Maissa is a member of the Institute’s Community Health Practicum Program. She works as a Homeless Care Manager.

Learning the Importance of Empathy in Healthcare

January 6, 2017

Learning the Importance of Empathy in Healthcare

When I started my job last Fall as a Homeless Care Manager with the Community Health Practicum Program, I honestly did not know what to expect. On my first day at a homeless care site, I was pretty nervous. The first person I met when I arrived was the current case manager on site, Oscar Camillo. I asked him if I was in the right place (the clinic is situated in a basement of a church). He looked up from his lunch, and replied “yes,” with a smile. I told him that I was the new Community Health Practicum intern, and that it was my first day. He was excited about my arrival and was ready to help. That day, I met the rest of the homeless care team and my first impression was very positive.

Wow, they all seem really sweet, I thought to myself. As my days as the Homeless Care manager progressed, I started to realize that the homeless care team all had a particular value in common: empathy.
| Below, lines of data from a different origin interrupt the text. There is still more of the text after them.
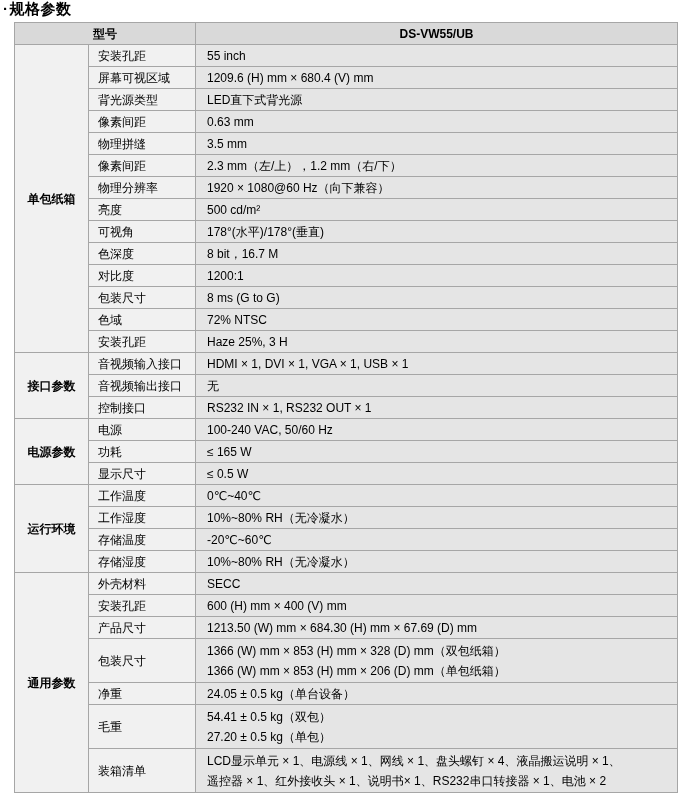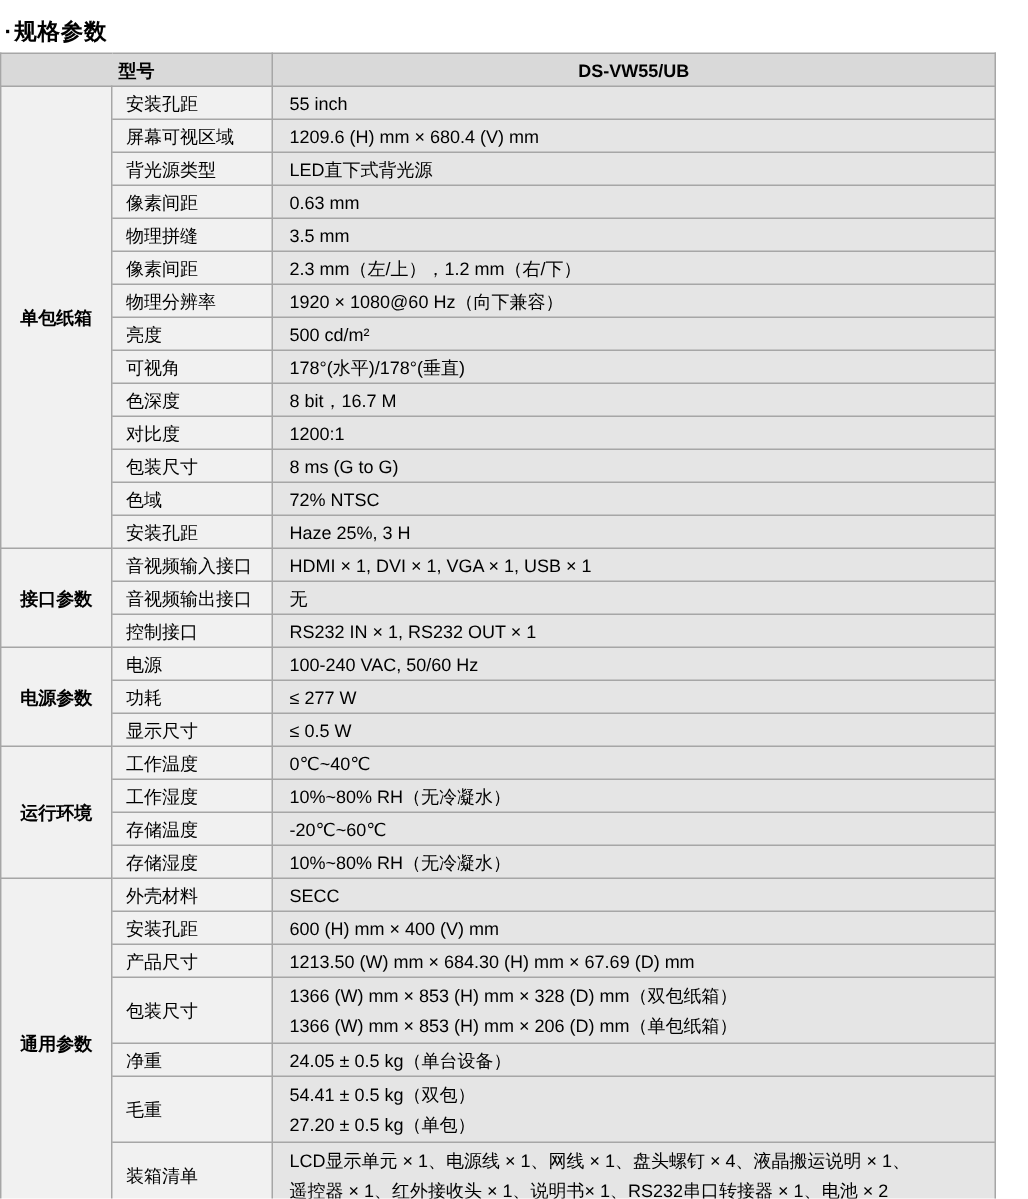"·规格参数" .page-title { margin: 13px 0 4px 3px -> 0 0 4px 3px }
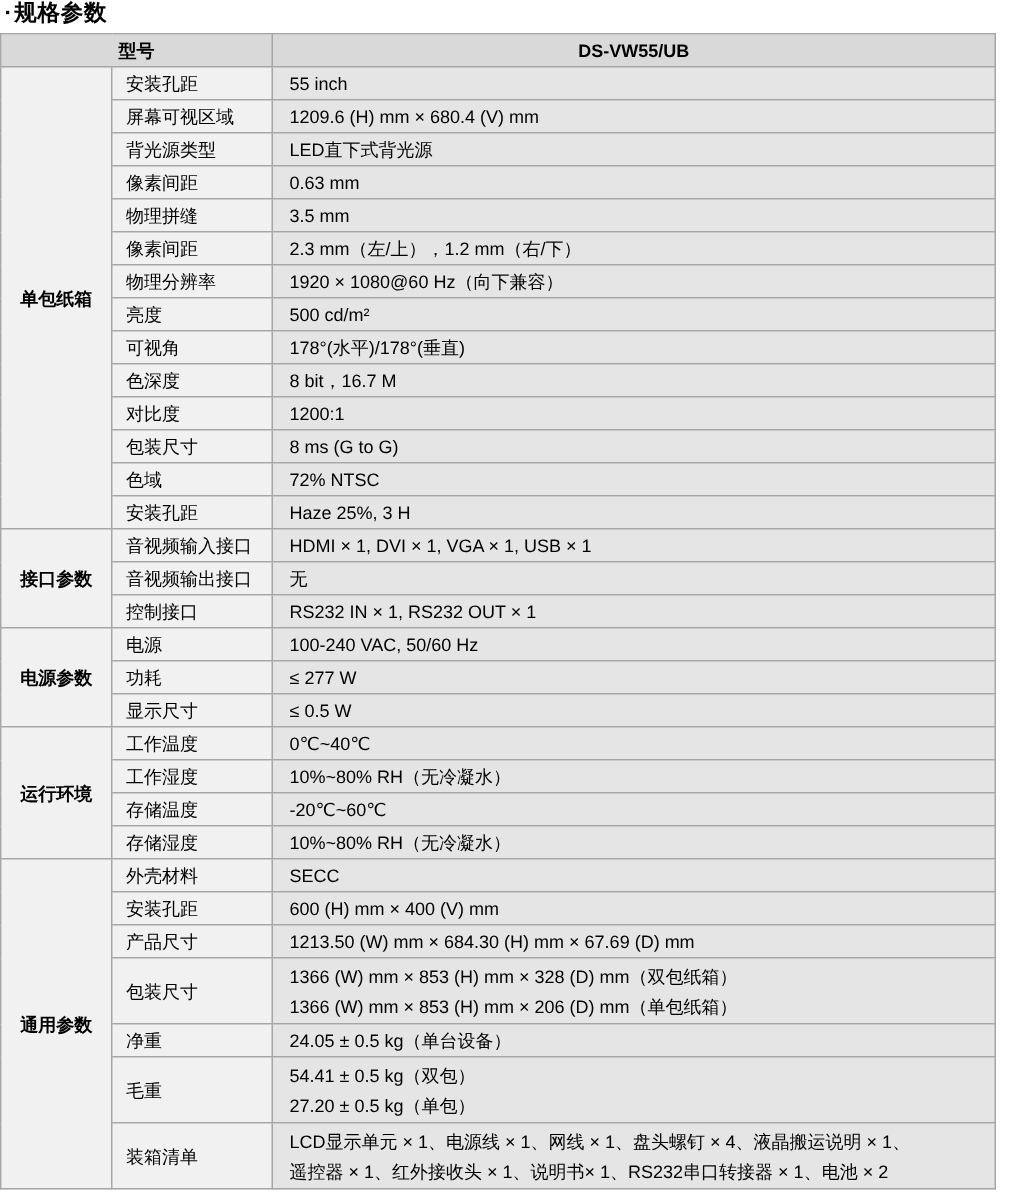"型号" table.spec-table { margin-left: none -> 14px }
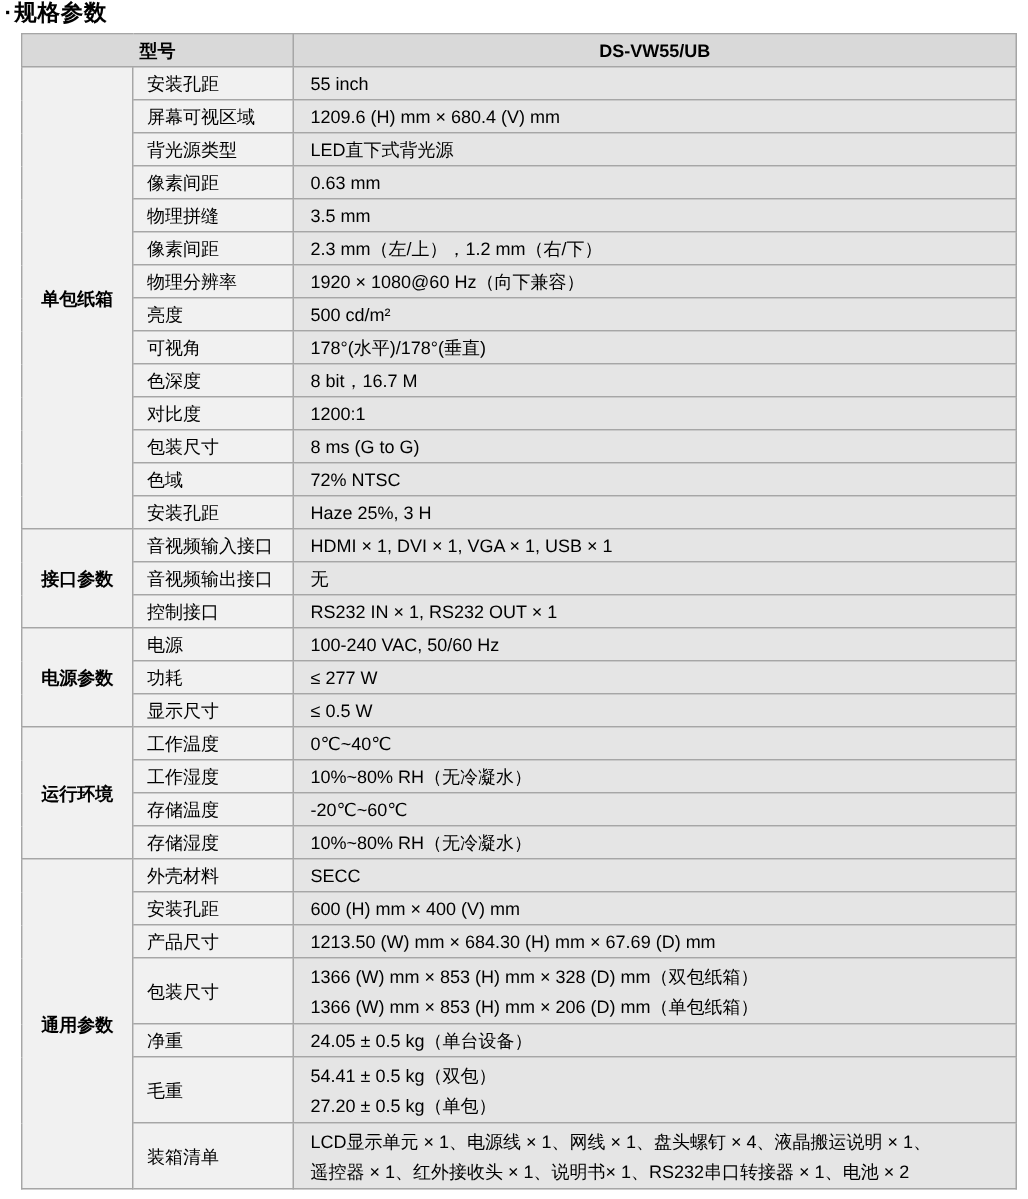"≤ 277 W" td.value { text: 277 -> 165 }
Everyone — from the doctor to the medical assistant — seemed to care deeply about their patients’ well-being. It was pleasantly startling. In my experience working in medical offices and even as a patient, I had never encountered such dedicated and passionate health workers. The family doctors on the homeless care teams are truly one of a kind. Every single one, from Dr. Nicole Neretin to Dr. Kristen Semanision, is empathetic and compassionate towards their patients. Despite all the obstacles in the medical system hindering homeless patients from achieving quality care, they are relentless and will work with the social workers and case managers effortlessly to come up with a plausible solution. They truly want to help all of their patients.

My new colleagues have inspired me to approach my future patients with more empathy and care. Many doctors have become less concerned about their patients’ well-being, and more concerned about their own personal gain, whether it is prestige or profit. Patients would benefit from if more doctors were like Dr. Neretin, and Dr. Semanision. I hope to be a part of the new generation of medical students who bring back the traditional meaning of what it means to be a doctor, and to truly serve others.